Work request →
Find the lines in the records that carry the word "Chrissi". Copy each one.

Given data →
-*-

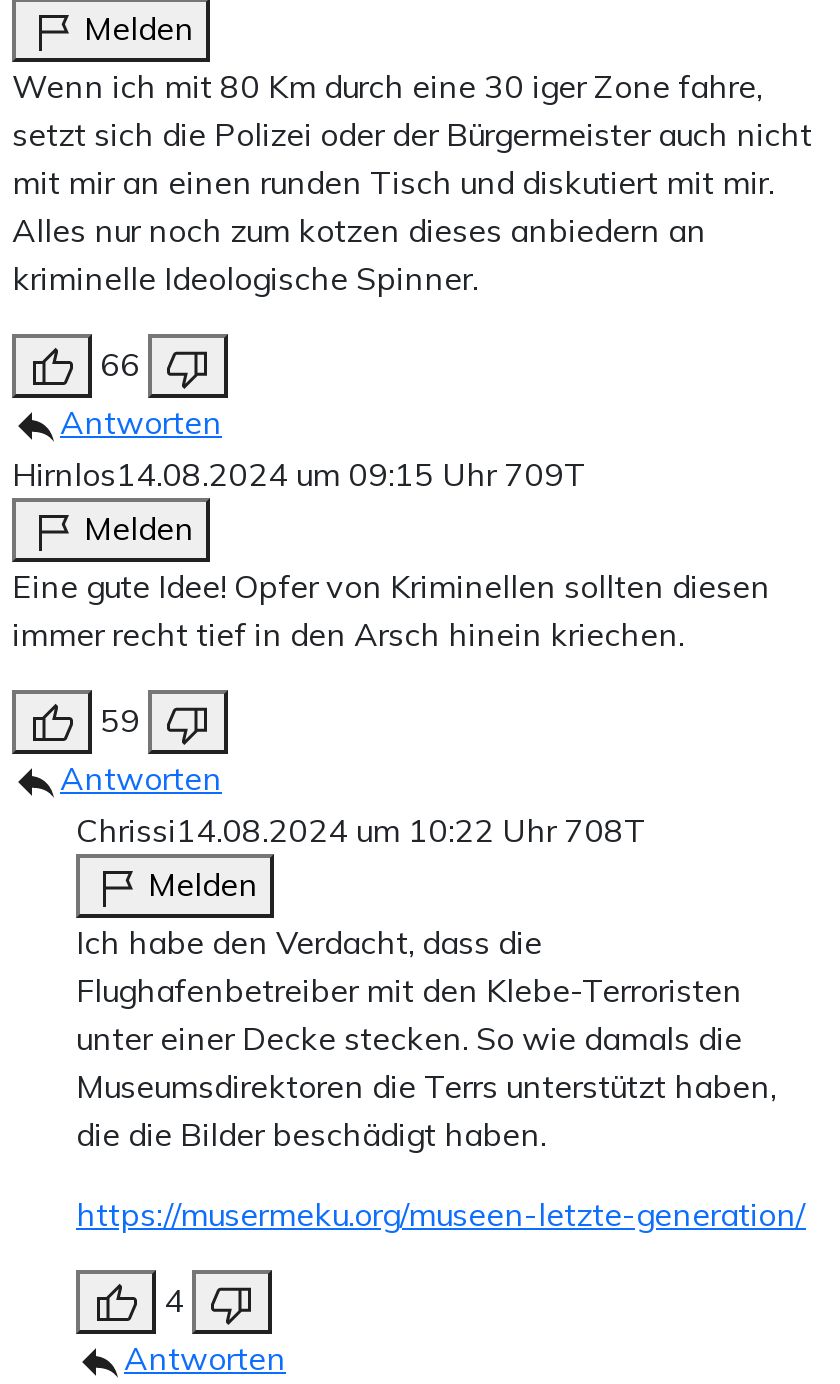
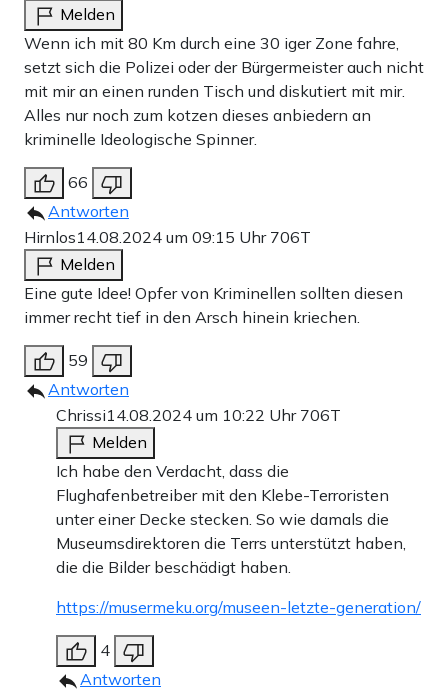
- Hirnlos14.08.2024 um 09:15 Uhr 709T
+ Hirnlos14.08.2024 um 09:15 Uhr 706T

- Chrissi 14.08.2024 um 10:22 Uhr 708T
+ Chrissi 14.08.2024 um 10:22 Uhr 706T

-*-

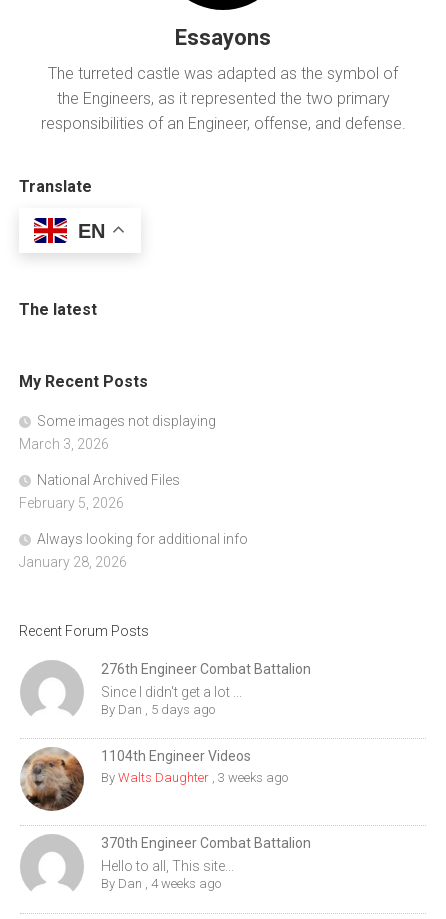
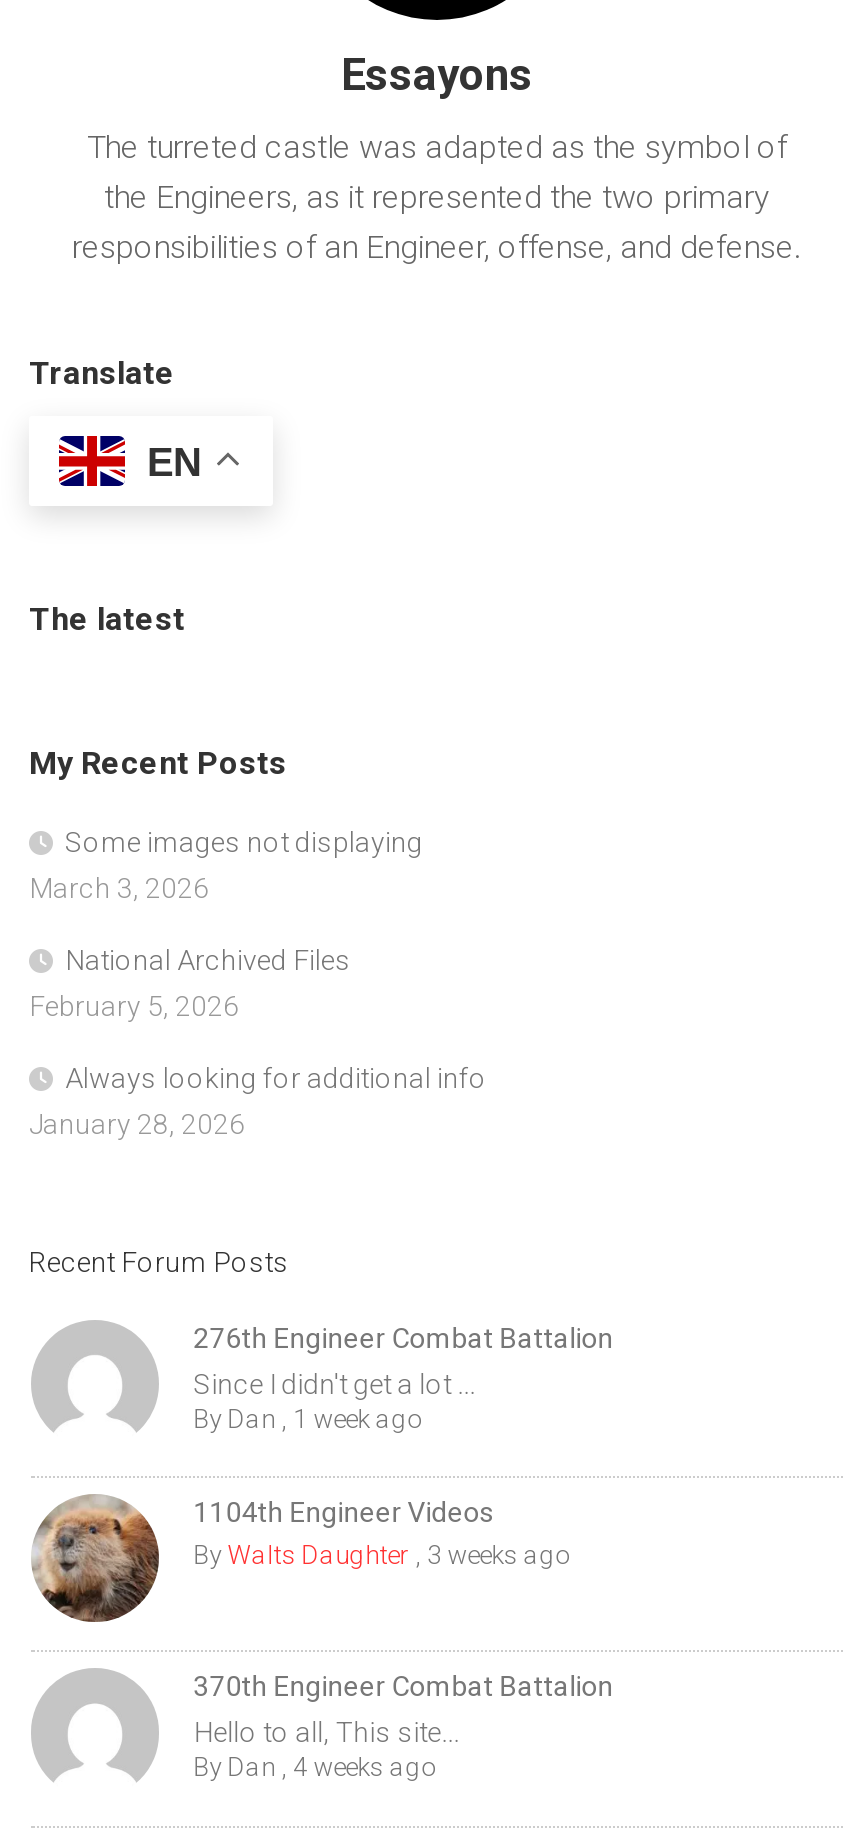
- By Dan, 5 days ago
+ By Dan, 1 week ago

-*-

Answer below →
- Chrissi 14.08.2024 um 10:22 Uhr 708T
+ Chrissi 14.08.2024 um 10:22 Uhr 706T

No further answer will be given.